• **Goal of the exercise**
Copy exactly the last part of the entries, starting from the line with "-296,7 +296,7 @@" and including the final line.

• **Provided data**

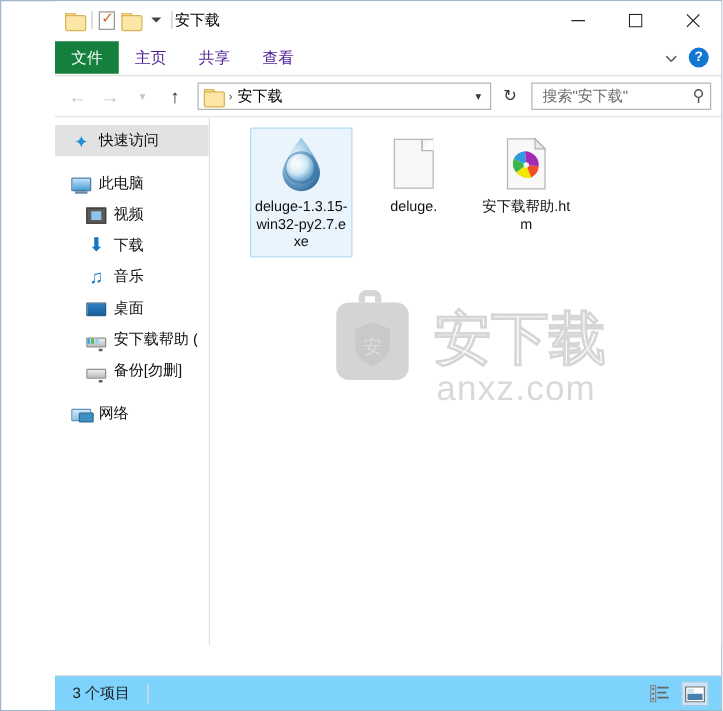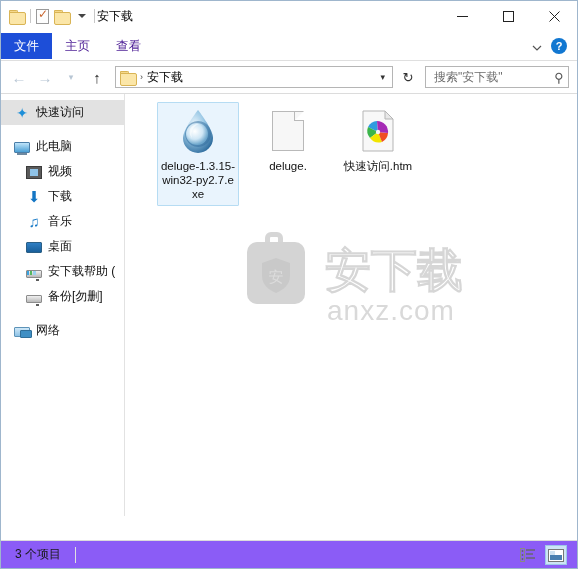--- a/index.html
+++ b/index.html
@@ -15,7 +15,7 @@
     width: 578px; height: 569px;
     background: #ffffff;
     border: 1px solid #9fb6cd;
-    display: flex; flex-direction: column;
+    display: flex; flex-direction: column; padding-left: 43px;
   }
 
   

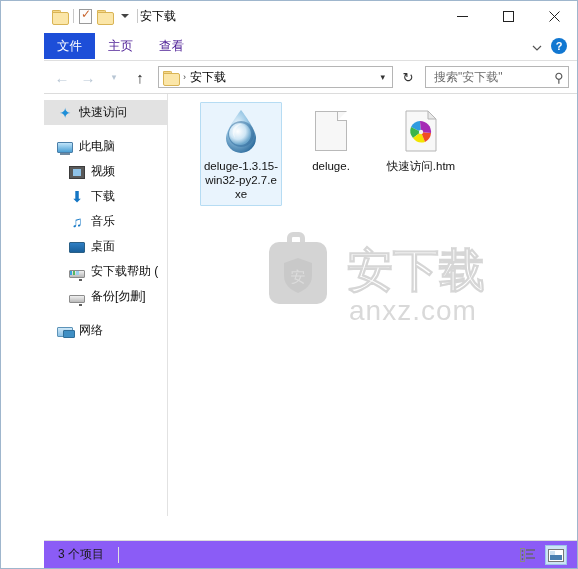--- a/index.html
+++ b/index.html
@@ -84,7 +84,7 @@
     padding: 0 13px; height: 26px; align-self: flex-start;
     margin-top: 2px;
   }
-  .tab.active { background: #1d4ed8; color: #ffffff; }
+  .tab.active { background: #15803d; color: #ffffff; }
   #ribbon-right {
     position: absolute; right: 4px; top: 0; height: 30px;
     display: flex; align-items: center; gap: 8px; padding-right: 6px;

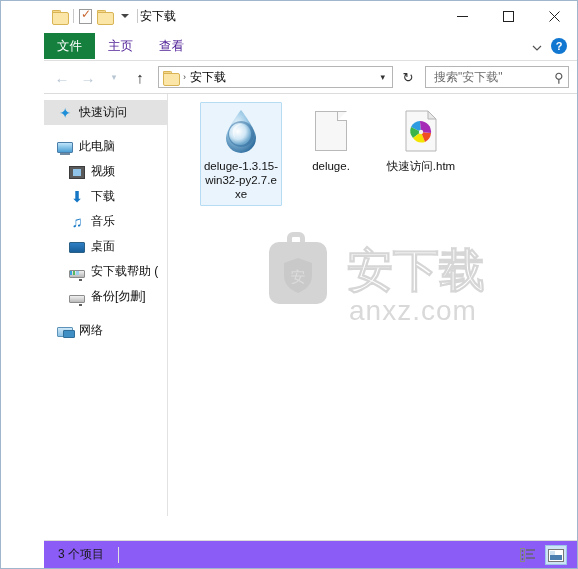--- a/index.html
+++ b/index.html
@@ -354,6 +354,7 @@
   <div id="ribbon">
     <div class="tab active">文件</div>
     <div class="tab">主页</div>
+    <div class="tab">共享</div>
     <div class="tab">查看</div>
     <div id="ribbon-right">
       <span class="chev-down">

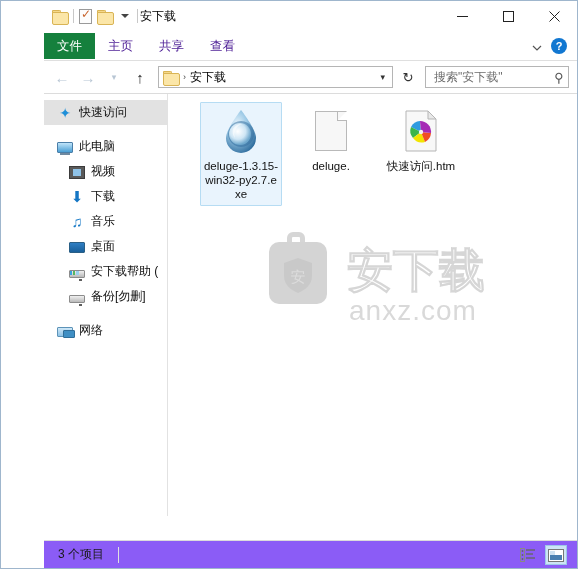--- a/index.html
+++ b/index.html
@@ -508,7 +508,7 @@
               </g>
             </svg>
           </div>
-          <div class="file-name">快速访问.htm</div>
+          <div class="file-name">安下载帮助.htm</div>
         </div>
 
       </div>

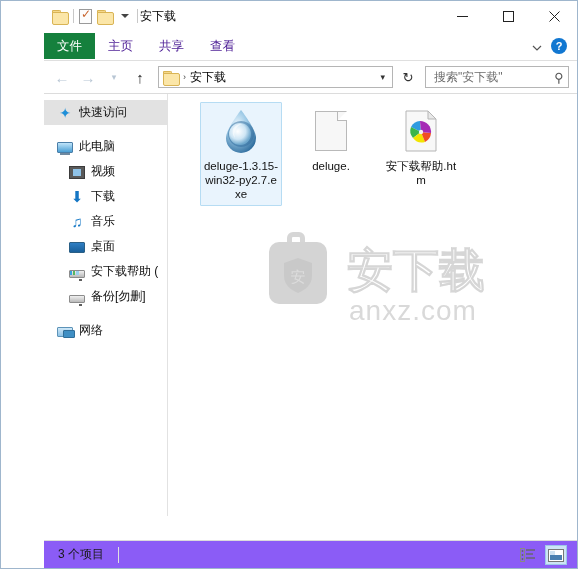--- a/index.html
+++ b/index.html
@@ -296,7 +296,7 @@
   
   #statusbar {
     height: 28px; flex: 0 0 28px;
-    background: #8b5cf6;
+    background: #7dd3fc;
     border-top: 1px solid #dcdcdc;
     display: flex; align-items: center;
     padding: 0 6px 0 14px;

• **Result of the exercise**
@@ -296,7 +296,7 @@
   
   #statusbar {
     height: 28px; flex: 0 0 28px;
-    background: #8b5cf6;
+    background: #7dd3fc;
     border-top: 1px solid #dcdcdc;
     display: flex; align-items: center;
     padding: 0 6px 0 14px;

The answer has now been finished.